** Opening DATA FOR PROCESSING block **
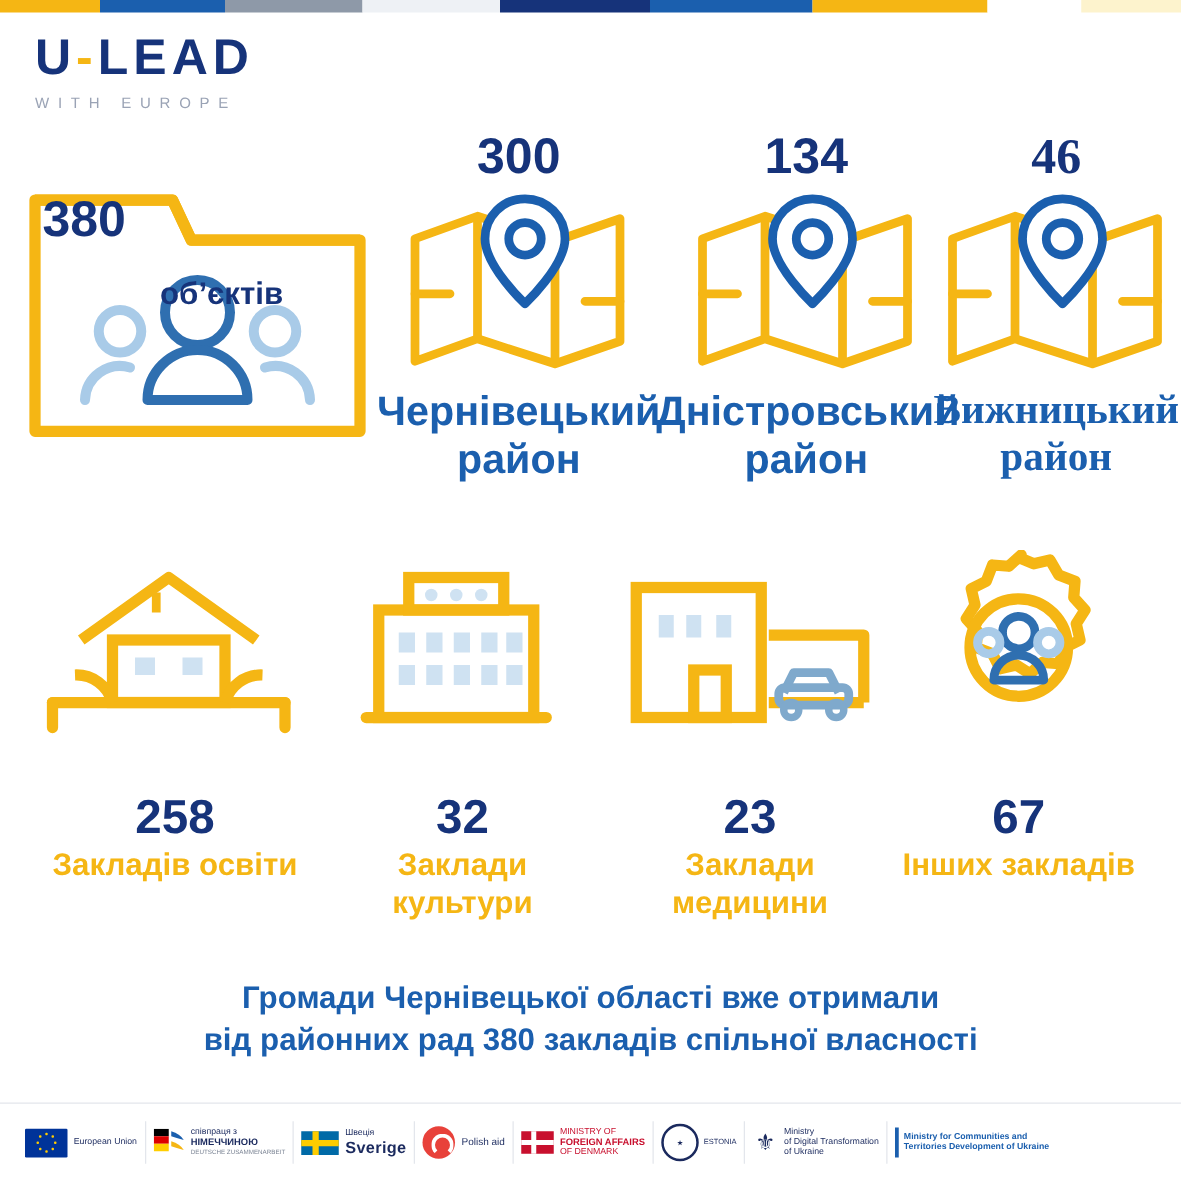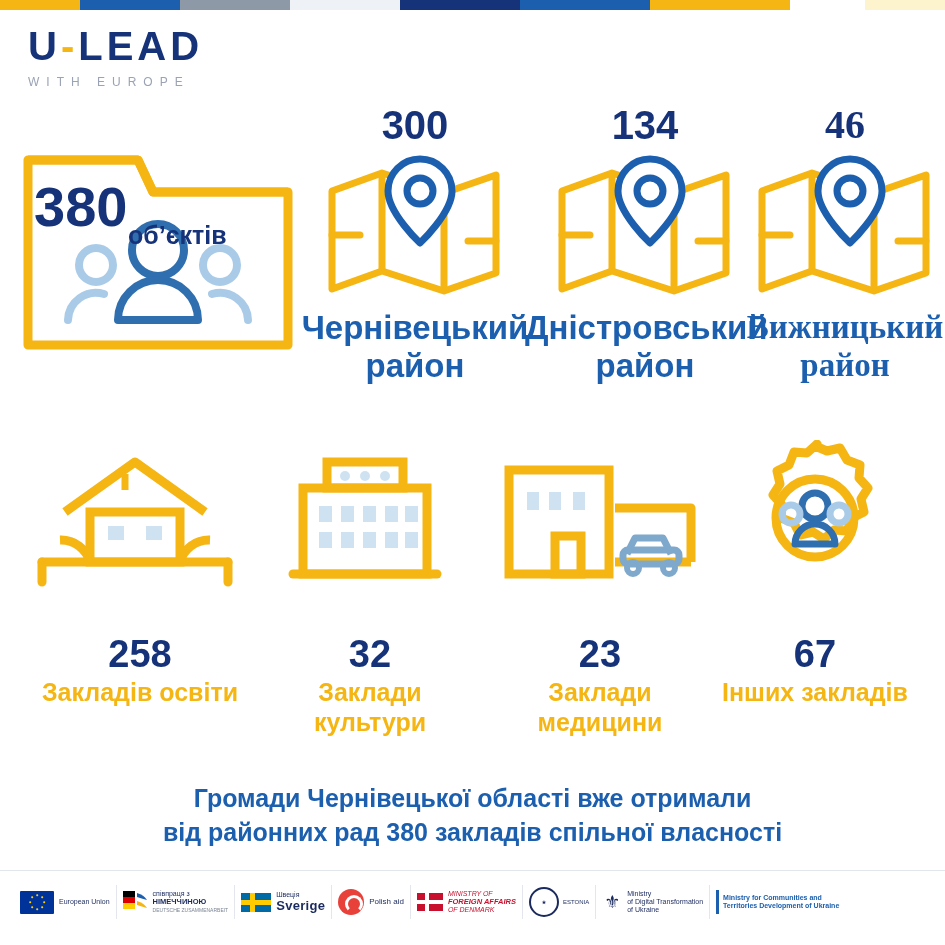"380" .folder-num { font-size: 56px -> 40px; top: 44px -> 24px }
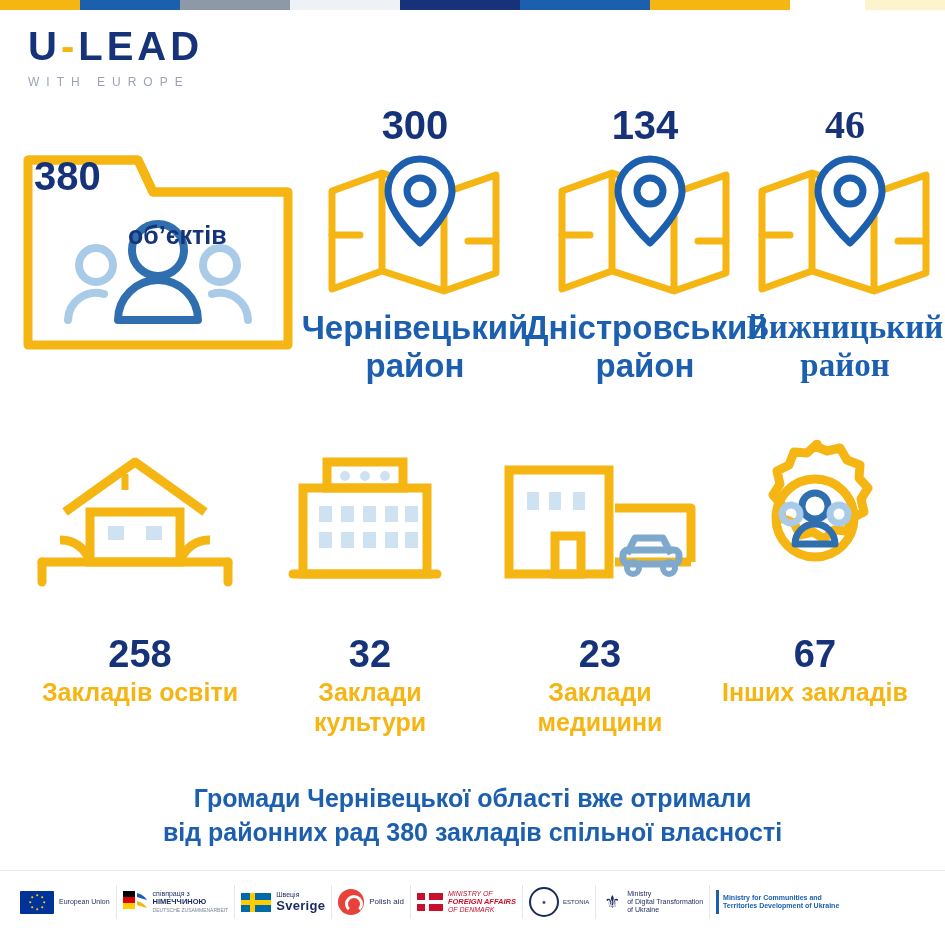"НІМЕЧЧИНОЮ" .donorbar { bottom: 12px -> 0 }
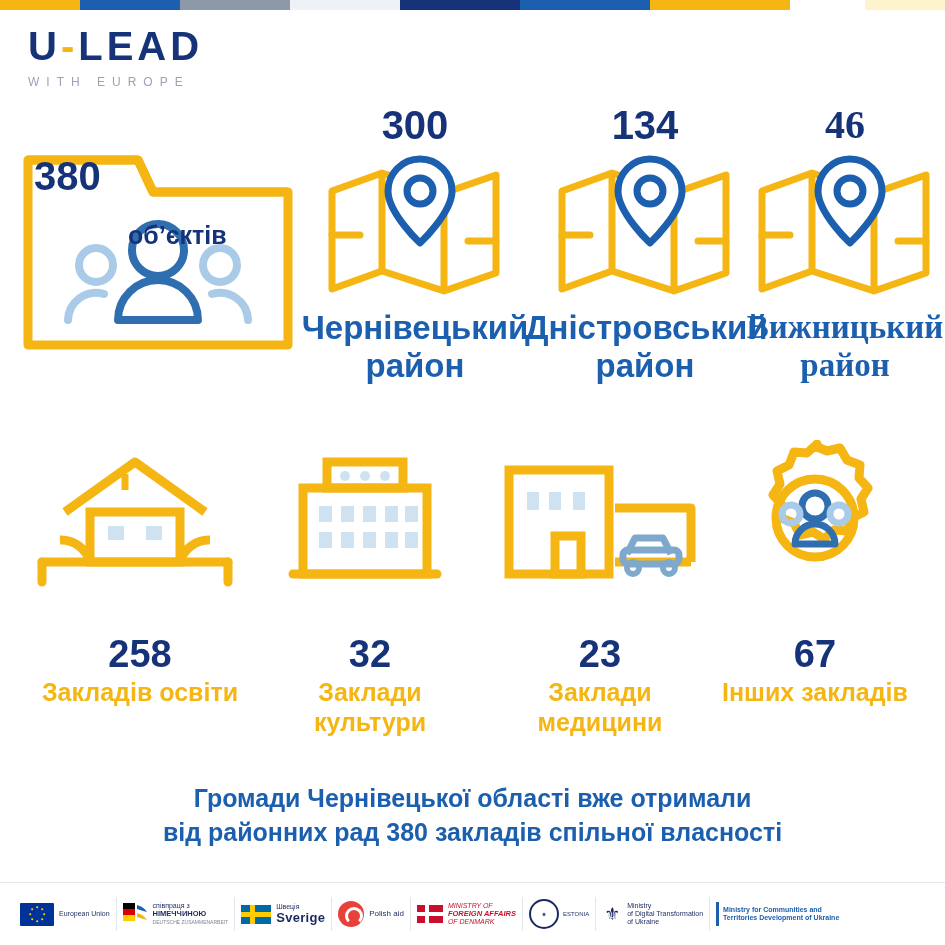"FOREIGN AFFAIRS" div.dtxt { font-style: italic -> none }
** Closing DATA FOR PROCESSING block **
** Opening DATA FOR PROCESSING block **
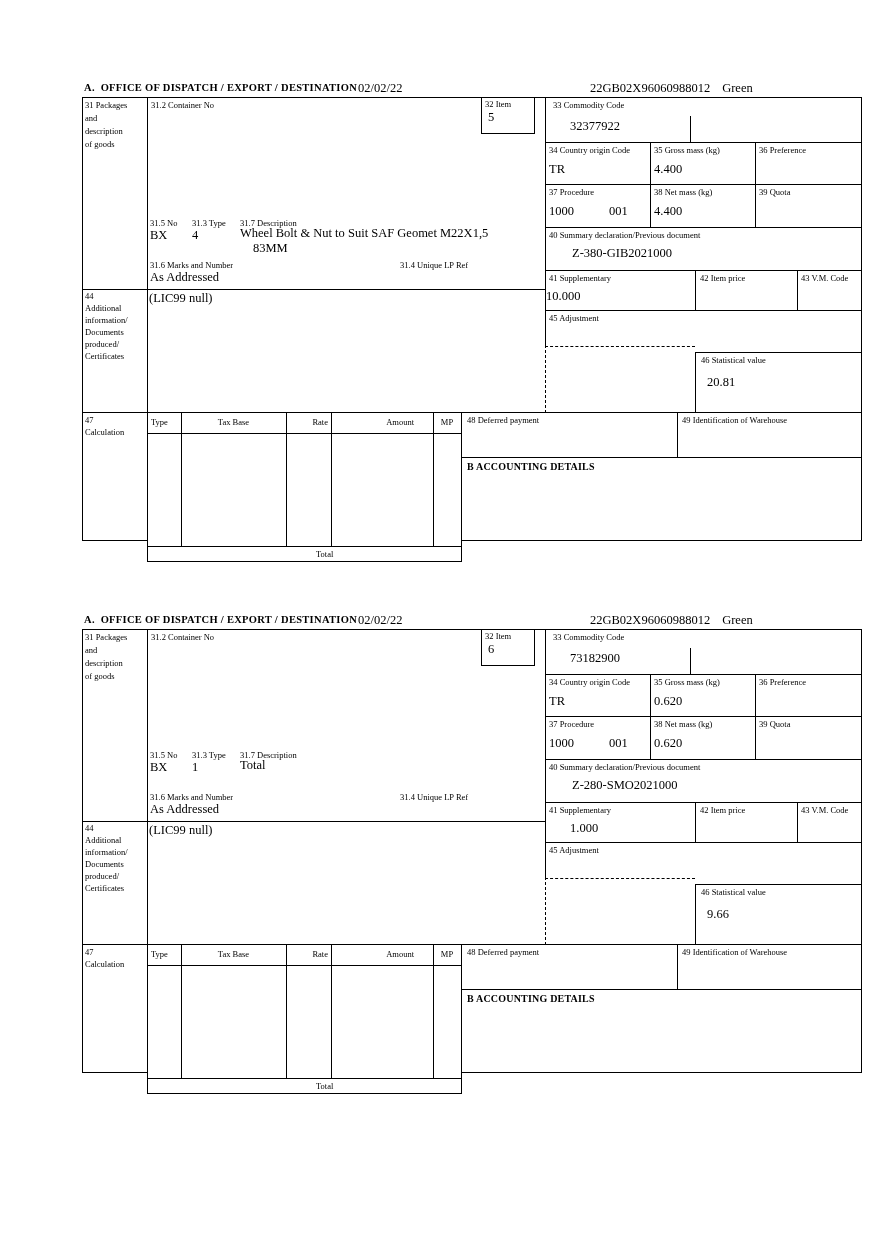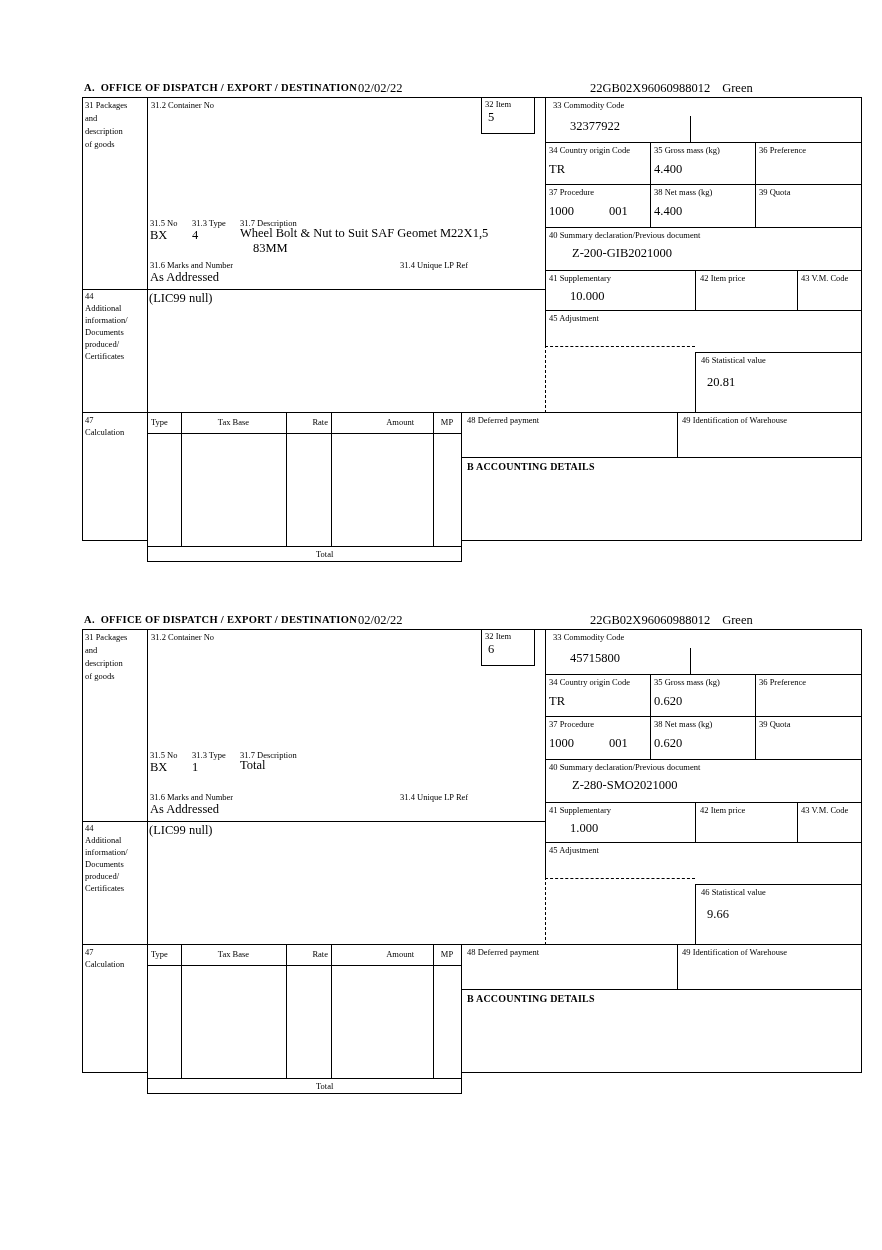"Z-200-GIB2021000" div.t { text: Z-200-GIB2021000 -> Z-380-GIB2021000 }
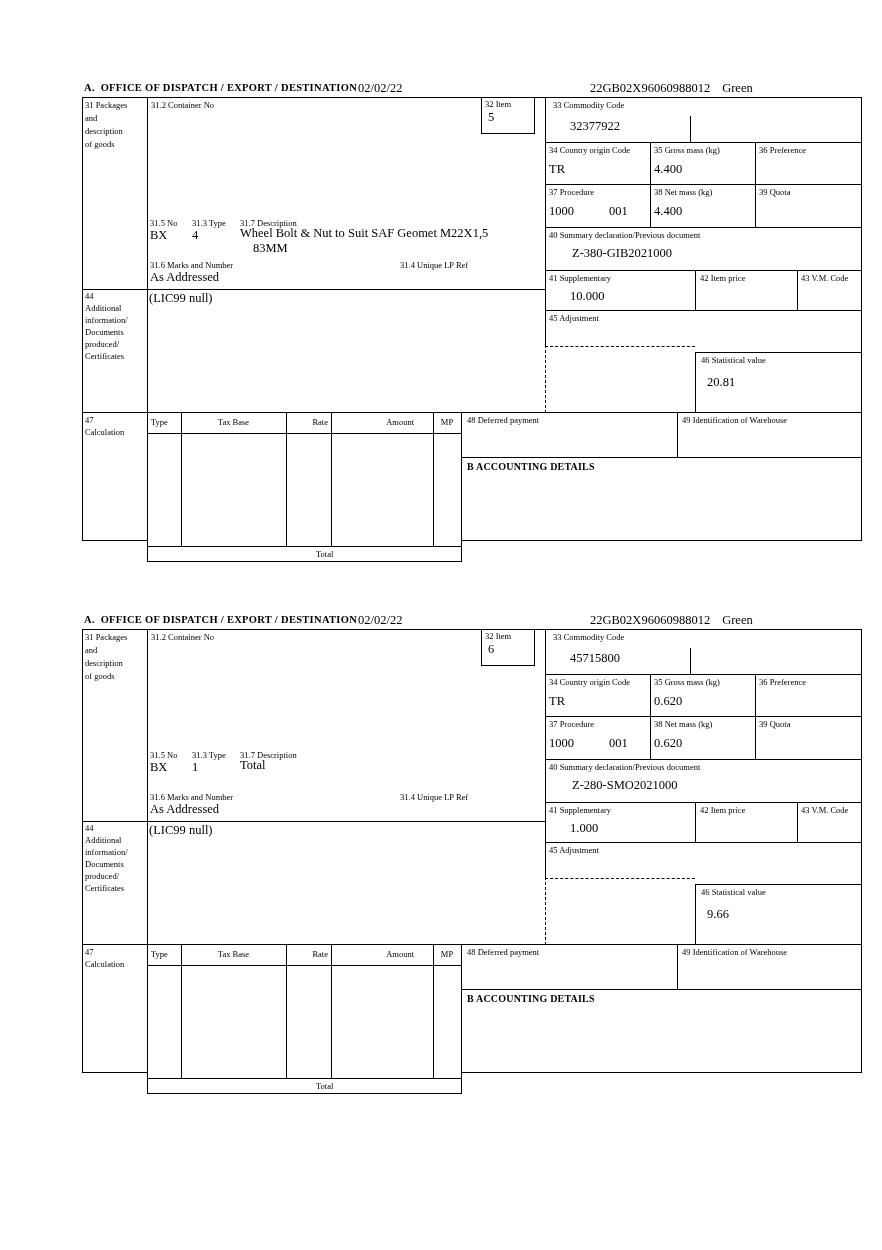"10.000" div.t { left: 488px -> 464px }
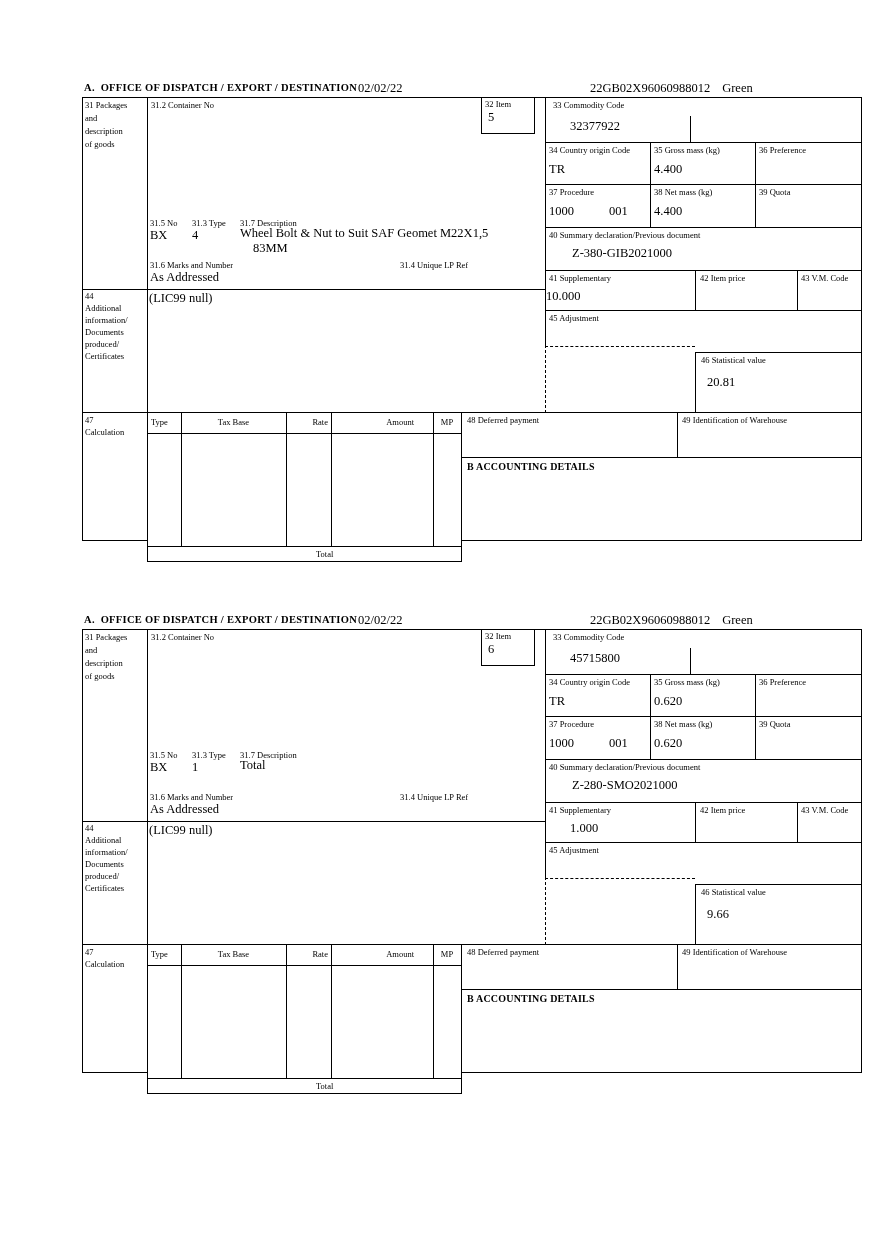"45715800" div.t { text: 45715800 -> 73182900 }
** Closing DATA FOR PROCESSING block **
• **TASK TO COMPLETE**: The answer is the lines of the material above, from the one containing "text: Z-200-GIB2021000 ->" down to the one containing "text: 45715800 ->", given exactly and without images.

• **OUTPUT OF THE EXERCISE**:
"Z-200-GIB2021000" div.t { text: Z-200-GIB2021000 -> Z-380-GIB2021000 }
"10.000" div.t { left: 488px -> 464px }
"45715800" div.t { text: 45715800 -> 73182900 }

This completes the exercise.